杂毛老道士不似印阳琰在平静无波的微笑表情下面,竟然心思千百转,想那么多。他觉得既然华冲赔给了他医药费,便是一个说话算数,敢做敢为的好汉,这样的好看,值得帮助他一下。而且,眼下也无需他出力,于是他便拍了一下印阳琰的肩膀,大言不惭的对华冲说:“无量天尊,贫道我今日因为负伤,所有事情就全权交给我兄弟印阳琰着手办理。华兄弟,我这位小兄弟可是京城内知名的灵媒师,由他出手,一切的灵异问题都能够轻松的解决。你现在就放心大胆的把所遭遇的事情,说给我俩听一听。”
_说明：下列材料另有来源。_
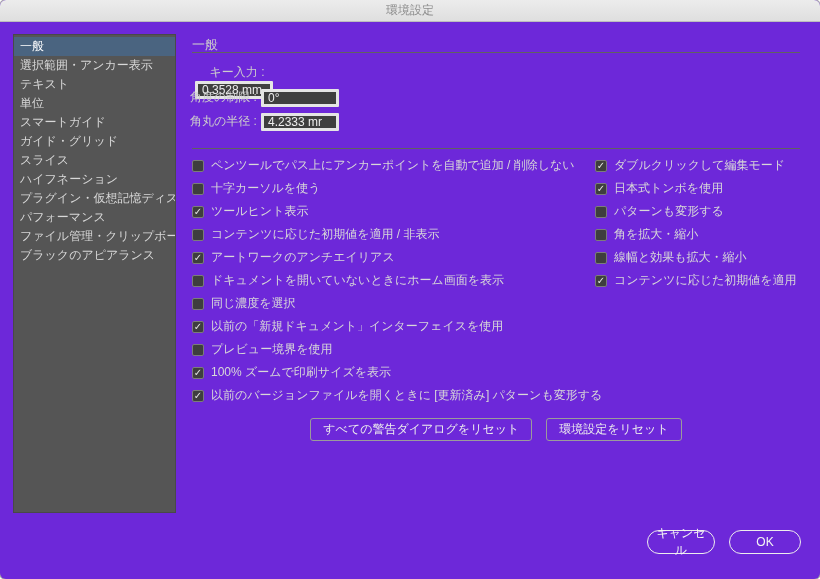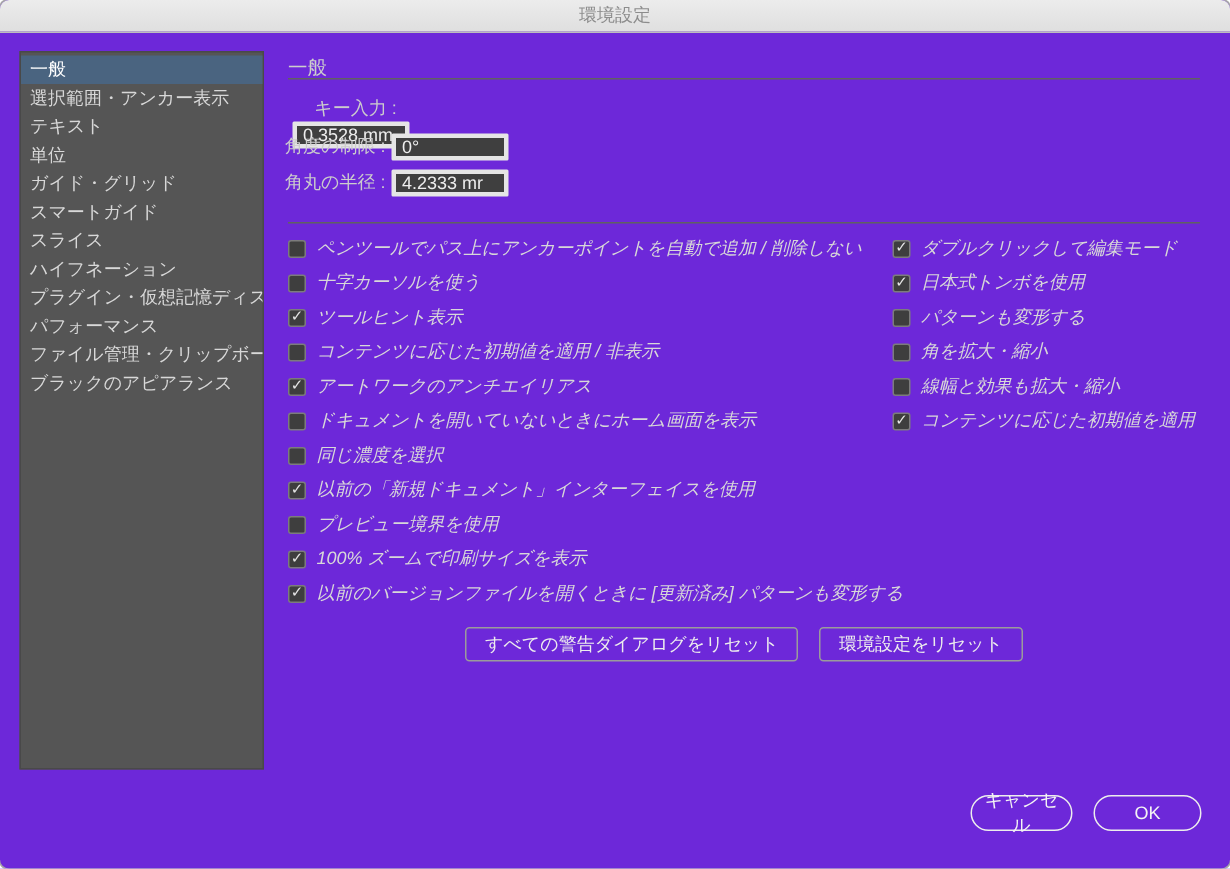--- a/index.html
+++ b/index.html
@@ -33,21 +33,21 @@
   .hr2 { top:148px; }
   .frow { position:absolute; left:190px; display:flex; align-items:center; height:19px; }
   .frow1 { top:64px;flex-direction:column; } .frow2 { top:88px; } .frow3 { top:112px; }
   .flabel { width:66px; text-align:right; font-size:12px; color:#cccccc; white-space:nowrap; }
   .field {
     margin-left:5px; width:78px; height:18px;
     background:#3f3f3f; border:3px solid #e5e5e5; border-radius:1px;
     color:#ededed; font-size:12px; padding:0 4px; outline:none;
     font-family:"Liberation Sans","DejaVu Sans",sans-serif;
   }
-  .col { position:absolute; top:158px;font-style:italic; }
+  .col { position:absolute; top:158px; }
   .col-left  { left:192px; }
   .col-right { left:595px; }
   .cbrow { display:flex; align-items:center; height:15px; margin-bottom:8px; cursor:default; }
   .cb {
     flex:0 0 auto; width:12px; height:12px; margin-right:7px;
     background:#3e3e3e; border:1px solid #7c7c7c; border-radius:2px;
     font-size:10px; line-height:10px; color:#e6e6e6; text-align:center;
   }
   .cblabel { font-size:12px; color:#d8d8d8; white-space:nowrap; }
   .resetrow {
@@ -77,22 +77,22 @@
 
   <div class="titlebar">
     <span>環境設定</span>
   </div>
 
   <div class="sidebar">
     <div class="side-item selected">一般</div>
     <div class="side-item">選択範囲・アンカー表示</div>
     <div class="side-item">テキスト</div>
     <div class="side-item">単位</div>
+    <div class="side-item">スマートガイド</div>
     <div class="side-item">ガイド・グリッド</div>
-    <div class="side-item">スマートガイド</div>
     <div class="side-item">スライス</div>
     <div class="side-item">ハイフネーション</div>
     <div class="side-item">プラグイン・仮想記憶ディスク</div>
     <div class="side-item">パフォーマンス</div>
     <div class="side-item">ファイル管理・クリップボード</div>
     <div class="side-item">ブラックのアピアランス</div>
   </div>
 
   <div class="panel-title">一般</div>
   <div class="hr hr1"></div>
印阳琰差点没被被这个给他使绊子的杂毛老道士把鼻子给气歪,他平日里竟给别人下套,自从他在认识了这个牛鼻子老道以后,却是没少吃他的暗亏,心中不由得暗想:早晚有一天,他非得让牛鼻子杂毛老道士,栽一个大跟头不可!
华冲完全不知晓印阳琰同杂毛老道士二人之间,如同孩童一般的争闹,开始一股脑的对二人述说,他最近接手的一件可能与灵异有关的古怪案件。
在兰陵县的县城西南方向,有一个先夫姓朱的寡妇,大家都叫她朱大嫂。她早年丧夫,寡居多年没有再嫁,膝下也无一儿半女,平日里甚是谨守妇道,从来没有做出过什么伤风败俗,令人在背后戳脊梁骨的事情。
某一日,朱大嫂死去多年的丈夫鬼魂竟然忽然归家了,说是当初阎王派来的小鬼,错将他的魂魄给勾了去,而他并未到寿终之时,待判官在生死簿上面查明之后,便责令小鬼将他放回阳间。可是,现今他的尸骸以毁,**不可重生,他只能游荡于阳间各处,等到寿命尽时,再去地府报道。
朱大嫂见鬼魂同其先夫容貌相同,举止一样,声音也相似,便认为真的是先夫的鬼魂。本是多年同床共枕之人,鬼魂也无害她之心,她便并不如先前在刚看到鬼魂的时候,那般感觉畏惧了,还触景生情的想起夫妻二人往日的恩爱情景,心一软,便将其先夫鬼魂留在家中,每日对其供以饭食,并与他同饮同坐,一人一鬼,交谈甚欢。
就这样相安无事的过了一段时间,忽然有一日夜晚,丈夫的鬼魂献身,欲与朱大嫂交合。朱大嫂寡居多年,谨守妇道,便对先夫鬼魂言:“人鬼殊途,岂能媾和。”
朱大嫂的丈夫鬼魂,便只好作罢,悻悻然的离开,日后,仍照常同寡妇一起生活在一起,似乎没有那龌蹉的苟且之心。朱大嫂体谅先夫的鬼魂,可能是因为之前在人间飘荡了很长时间,感到了孤单和寂寞,才会心生邪念。但殊不知,她的想法只是心软的妇人之见,差点酿成了大祸。